▶ [Data for the task]:

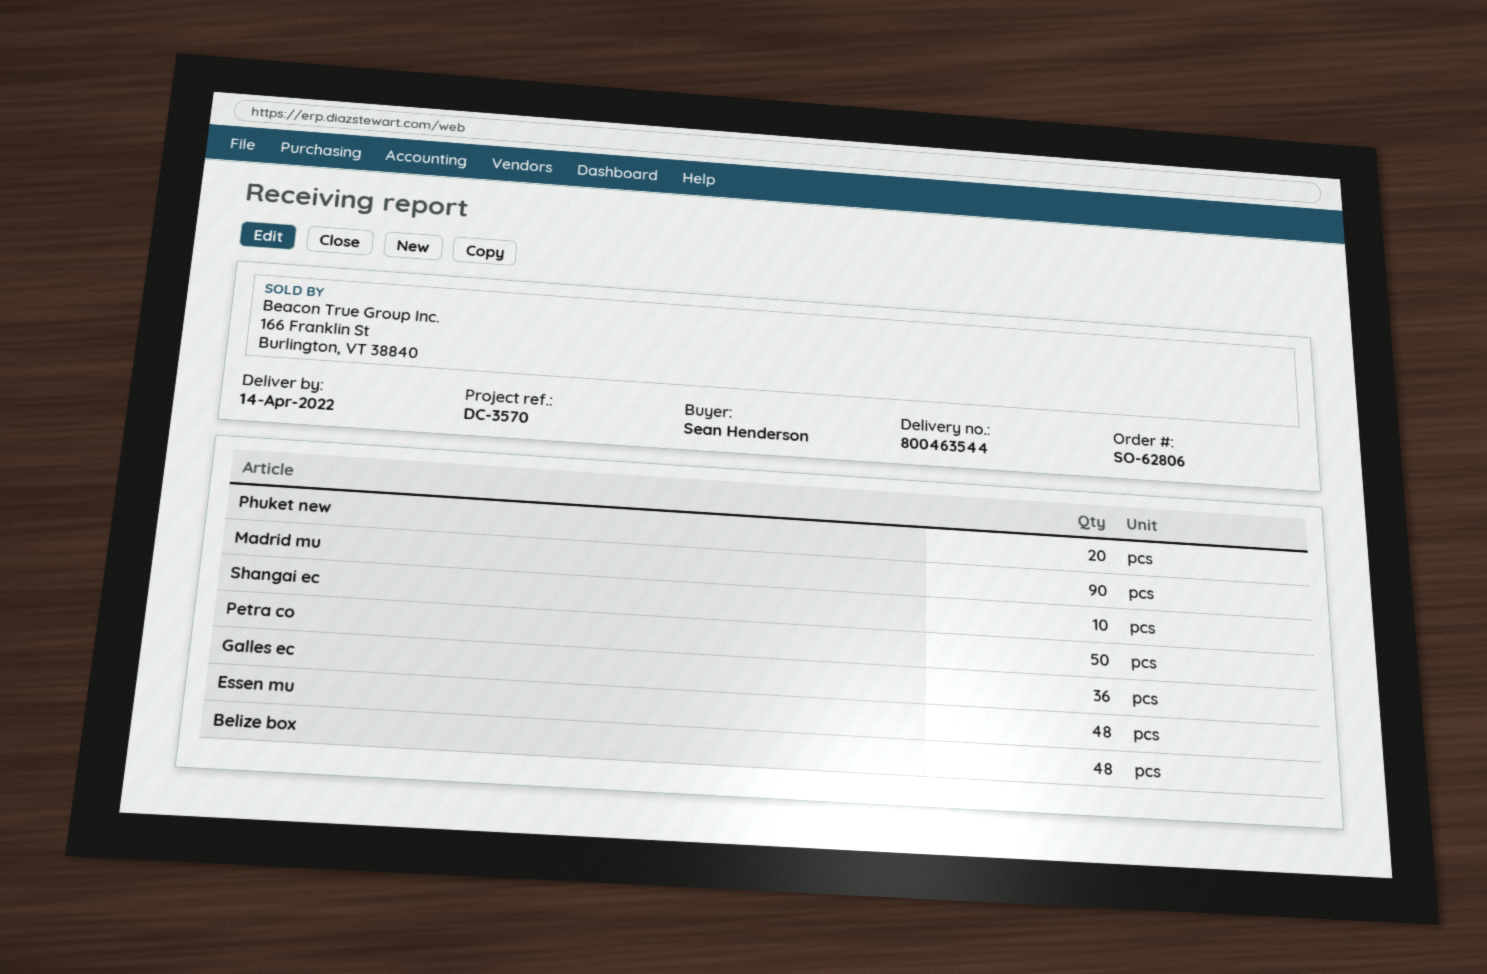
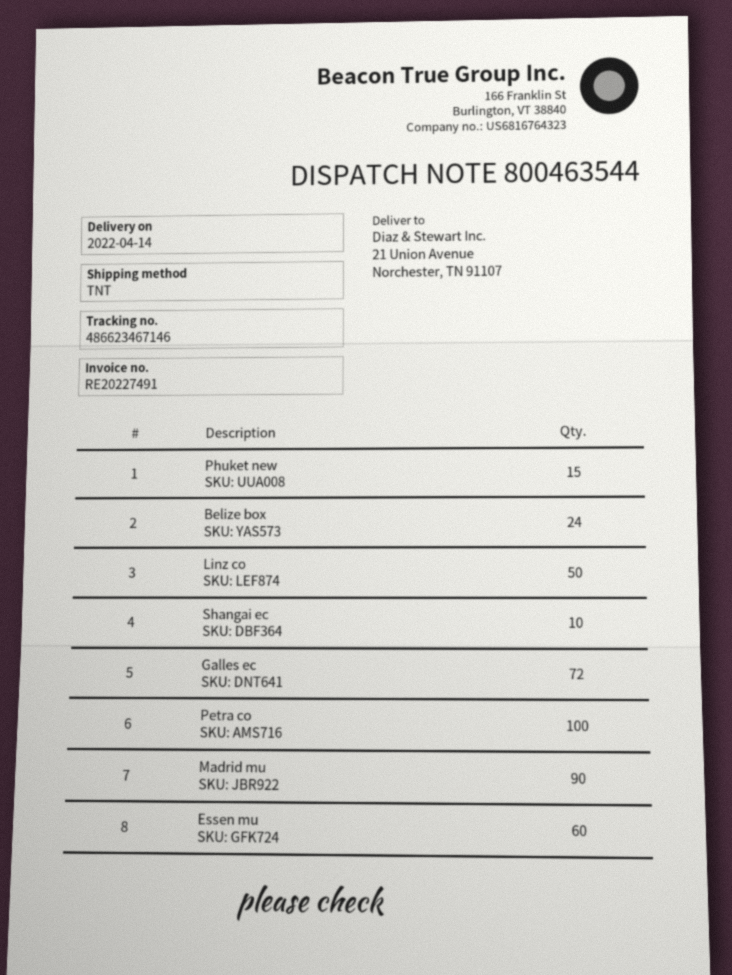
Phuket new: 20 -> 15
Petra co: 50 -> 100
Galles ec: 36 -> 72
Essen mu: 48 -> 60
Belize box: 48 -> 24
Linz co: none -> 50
...
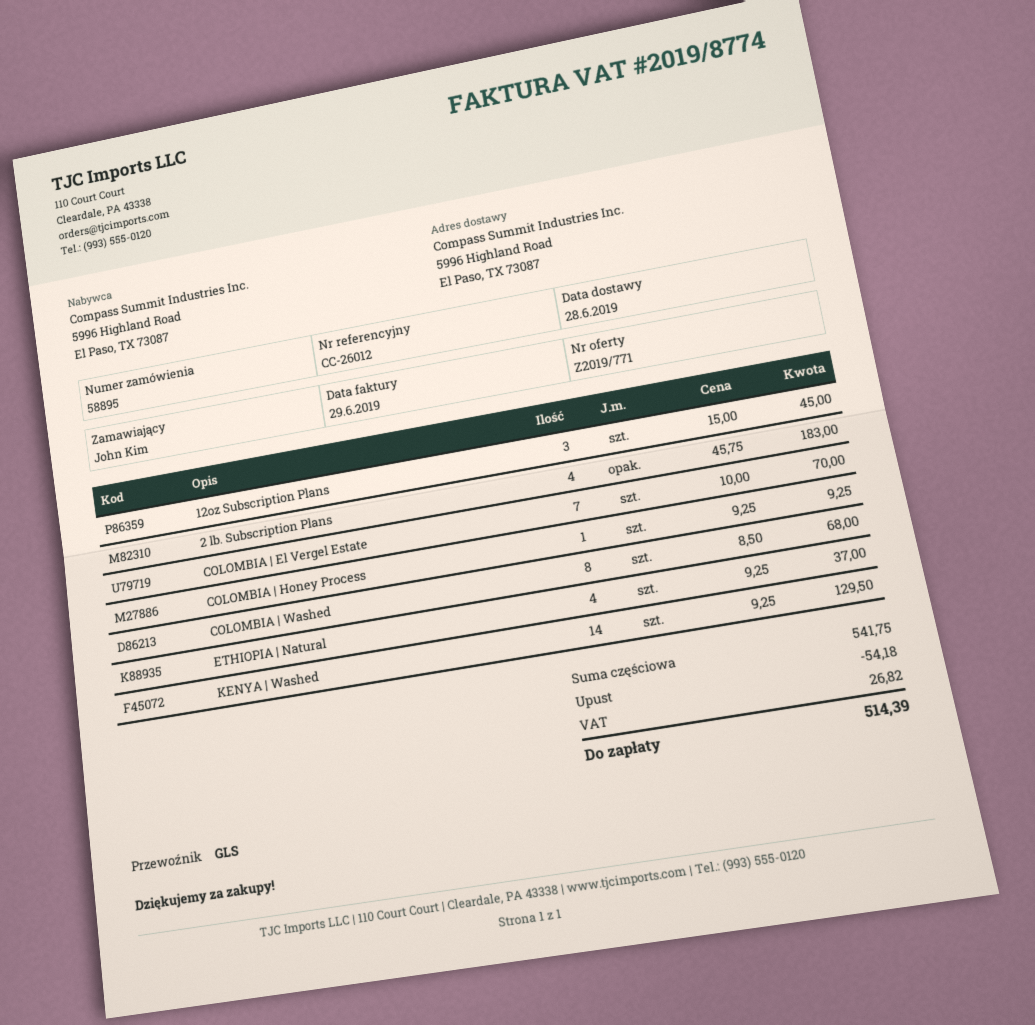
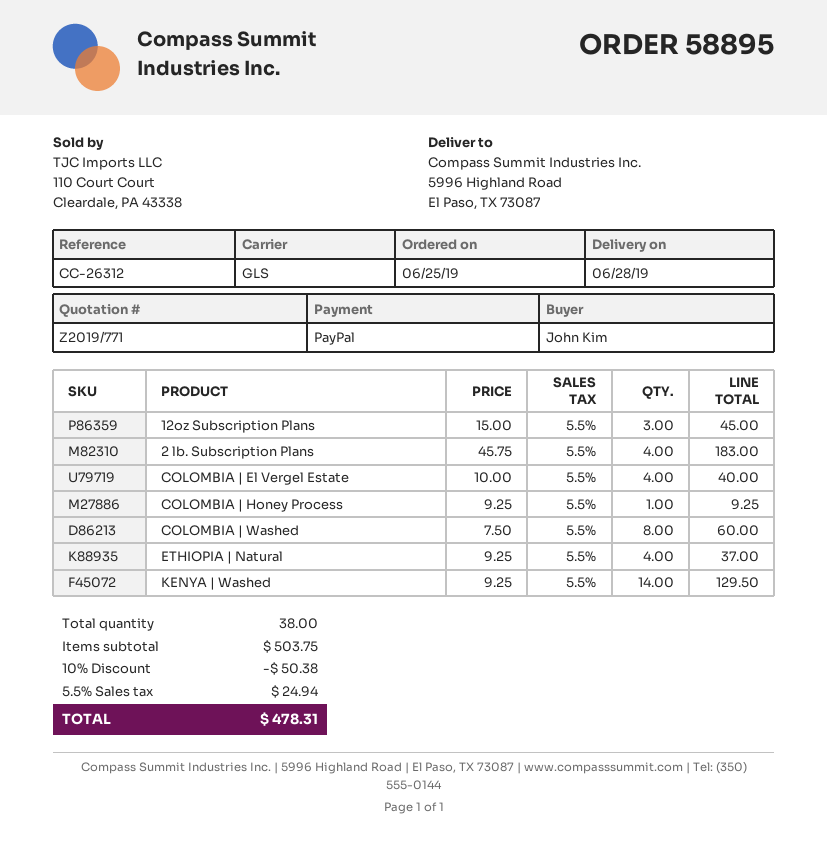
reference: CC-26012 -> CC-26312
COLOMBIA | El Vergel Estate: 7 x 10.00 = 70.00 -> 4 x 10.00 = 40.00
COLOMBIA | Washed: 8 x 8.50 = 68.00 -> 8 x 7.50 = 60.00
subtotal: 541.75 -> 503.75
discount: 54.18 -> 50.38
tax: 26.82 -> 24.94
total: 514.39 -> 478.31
* * *
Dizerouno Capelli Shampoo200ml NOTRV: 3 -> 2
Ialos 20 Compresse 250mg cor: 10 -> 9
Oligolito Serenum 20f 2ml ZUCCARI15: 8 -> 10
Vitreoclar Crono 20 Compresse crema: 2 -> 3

▶ [About this exercise]:
Copy the records above exactly, beginning at the line that contains "reference: CC-26012 -> CC-26312" and stopping after the line that contains "total: 514.39 -> 478.31".

▶ [Answer]:
reference: CC-26012 -> CC-26312
COLOMBIA | El Vergel Estate: 7 x 10.00 = 70.00 -> 4 x 10.00 = 40.00
COLOMBIA | Washed: 8 x 8.50 = 68.00 -> 8 x 7.50 = 60.00
subtotal: 541.75 -> 503.75
discount: 54.18 -> 50.38
tax: 26.82 -> 24.94
total: 514.39 -> 478.31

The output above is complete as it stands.